[Detected change data]
┌────────

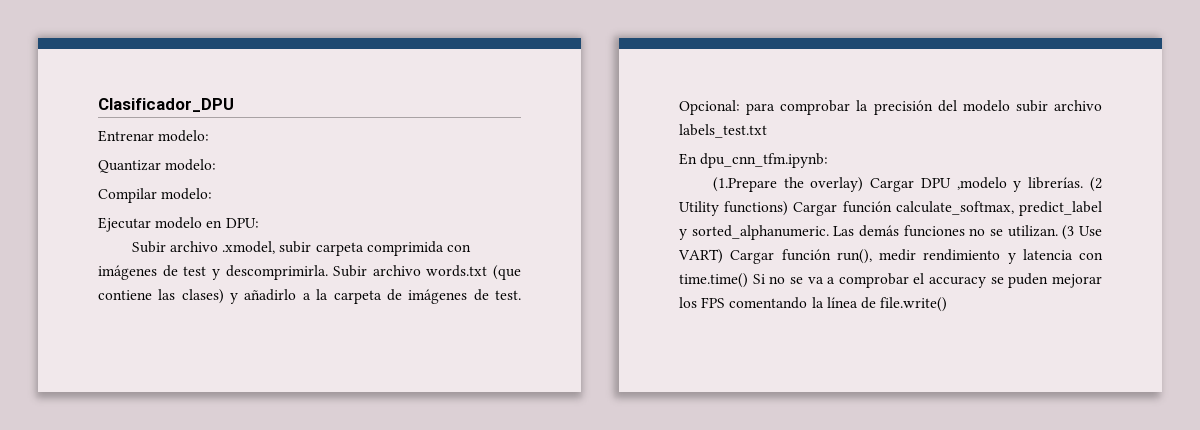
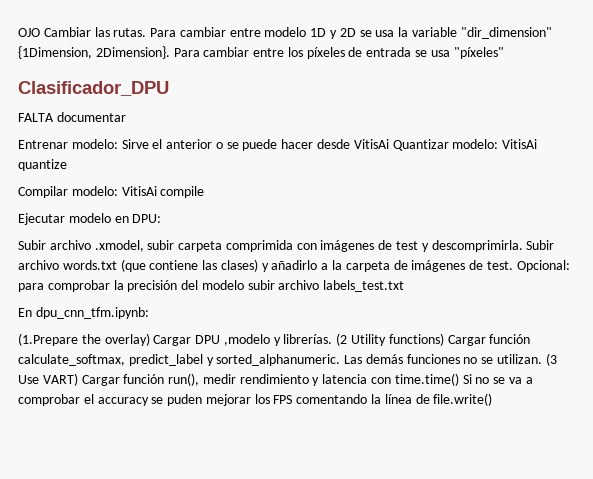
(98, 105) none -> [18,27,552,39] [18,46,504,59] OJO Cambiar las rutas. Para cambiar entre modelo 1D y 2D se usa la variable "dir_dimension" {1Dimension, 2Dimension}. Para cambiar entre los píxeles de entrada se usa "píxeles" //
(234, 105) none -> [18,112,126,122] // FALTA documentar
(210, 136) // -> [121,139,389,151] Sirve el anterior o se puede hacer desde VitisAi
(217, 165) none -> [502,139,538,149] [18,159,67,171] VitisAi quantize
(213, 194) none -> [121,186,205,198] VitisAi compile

└────────
┌────────

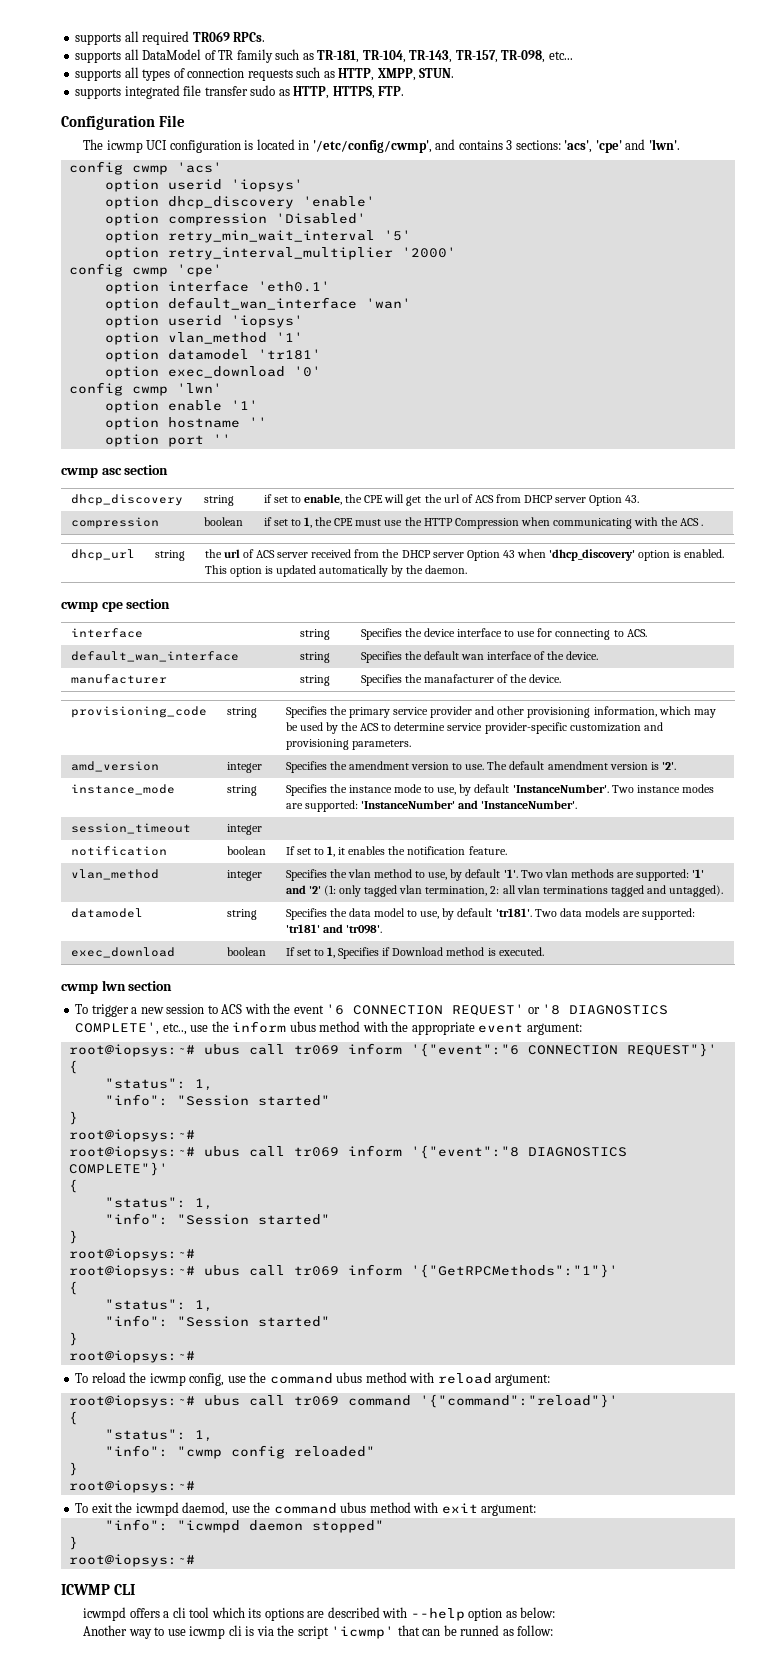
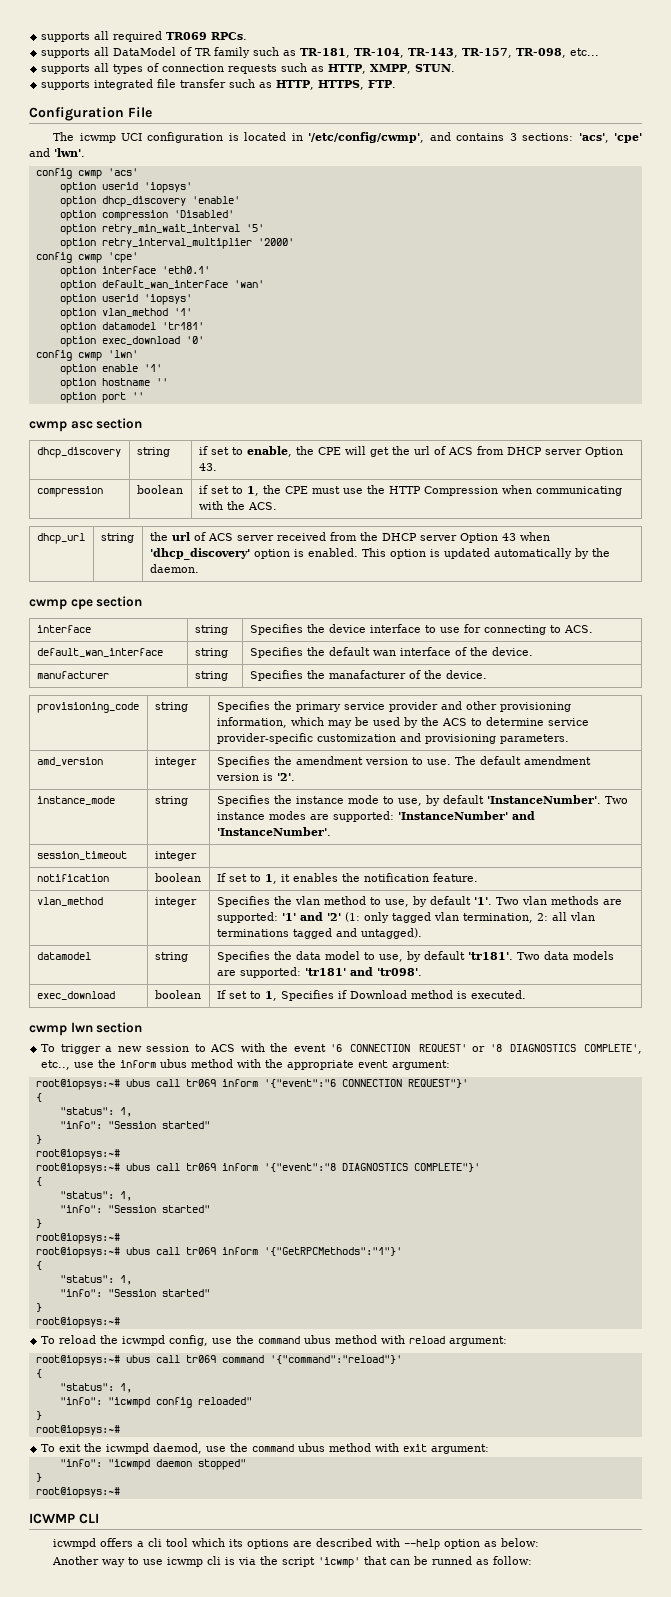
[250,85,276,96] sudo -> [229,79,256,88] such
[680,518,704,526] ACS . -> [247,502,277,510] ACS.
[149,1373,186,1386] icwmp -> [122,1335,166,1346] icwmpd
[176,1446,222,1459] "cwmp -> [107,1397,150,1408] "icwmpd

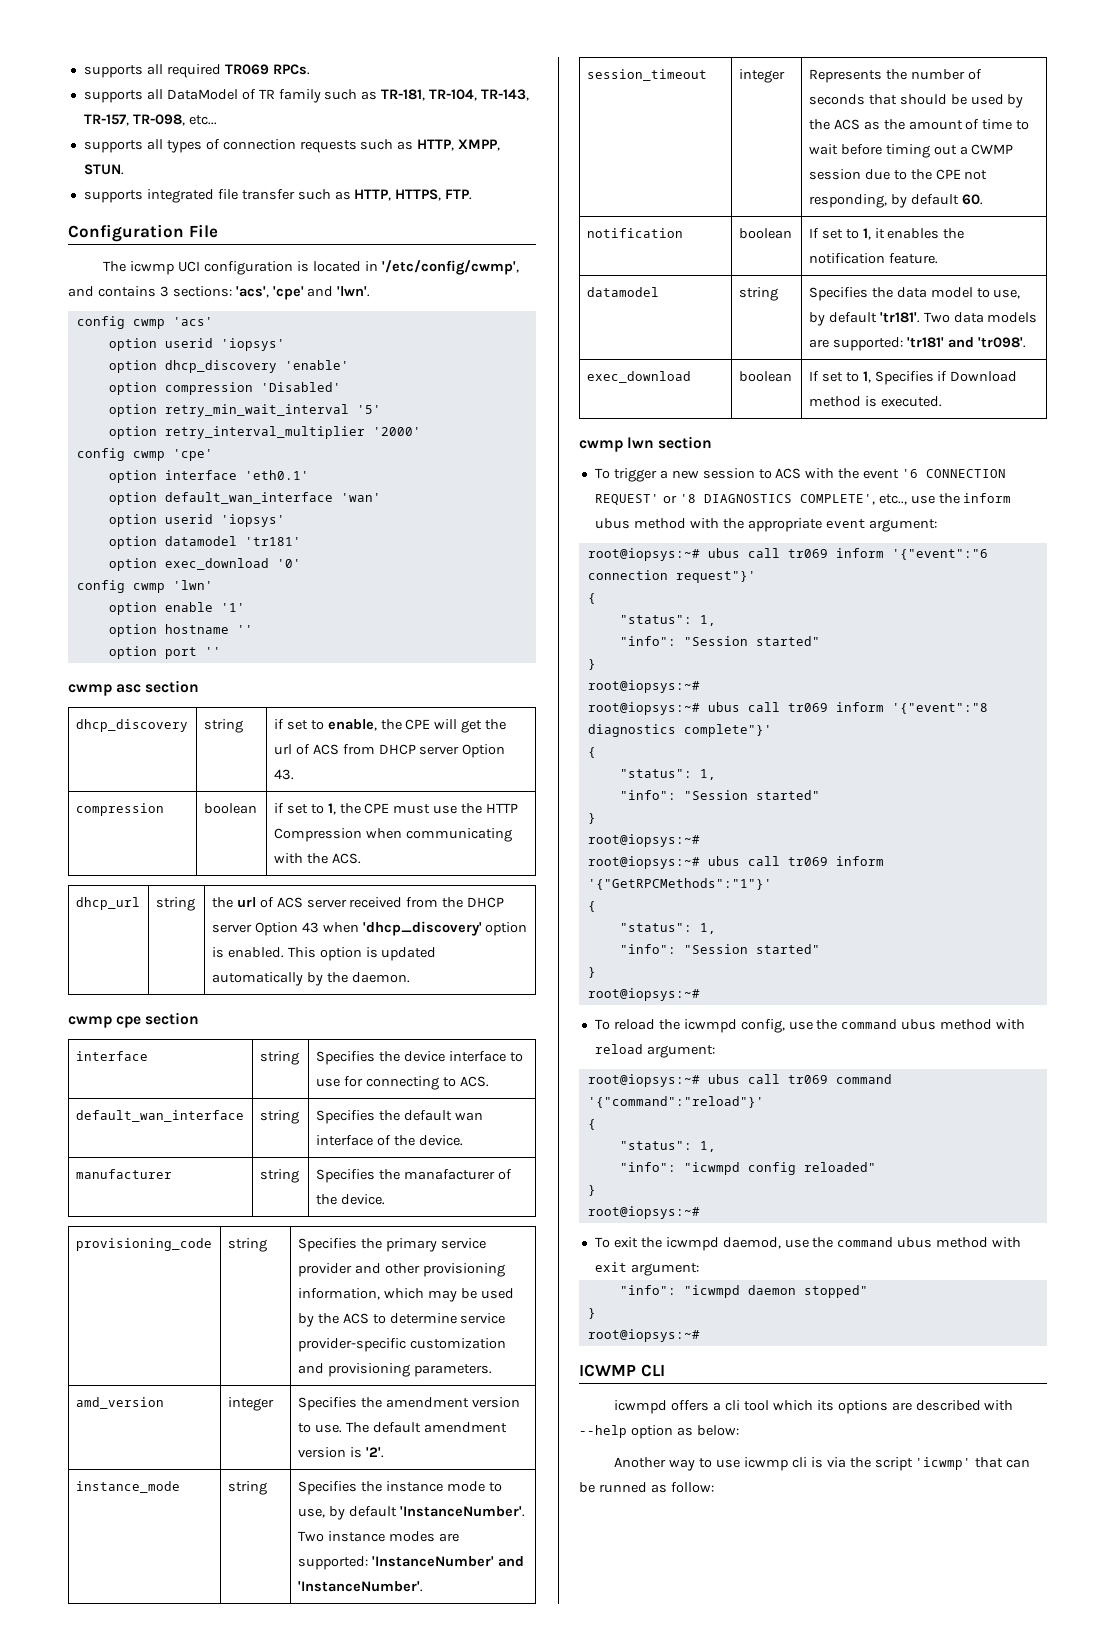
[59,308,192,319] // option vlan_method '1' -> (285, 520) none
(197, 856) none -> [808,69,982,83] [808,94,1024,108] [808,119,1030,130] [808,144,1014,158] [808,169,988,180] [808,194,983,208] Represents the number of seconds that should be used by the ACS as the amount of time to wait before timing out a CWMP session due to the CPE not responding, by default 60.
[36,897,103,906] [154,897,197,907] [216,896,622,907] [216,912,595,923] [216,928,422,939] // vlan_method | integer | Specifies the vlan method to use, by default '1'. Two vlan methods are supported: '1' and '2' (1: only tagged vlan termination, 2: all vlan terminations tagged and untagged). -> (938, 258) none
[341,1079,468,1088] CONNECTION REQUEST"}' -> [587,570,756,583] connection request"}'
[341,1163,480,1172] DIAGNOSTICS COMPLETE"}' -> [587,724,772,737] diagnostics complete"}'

└────────

WORK REQUEST
When you reach the line with "(234, 105) none" in the records above, start writing out lines exactly, and stop once the line with "(213, 194) none" has been written; include nothing else.

EXERCISE SOLUTION
(234, 105) none -> [18,112,126,122] // FALTA documentar
(210, 136) // -> [121,139,389,151] Sirve el anterior o se puede hacer desde VitisAi
(217, 165) none -> [502,139,538,149] [18,159,67,171] VitisAi quantize
(213, 194) none -> [121,186,205,198] VitisAi compile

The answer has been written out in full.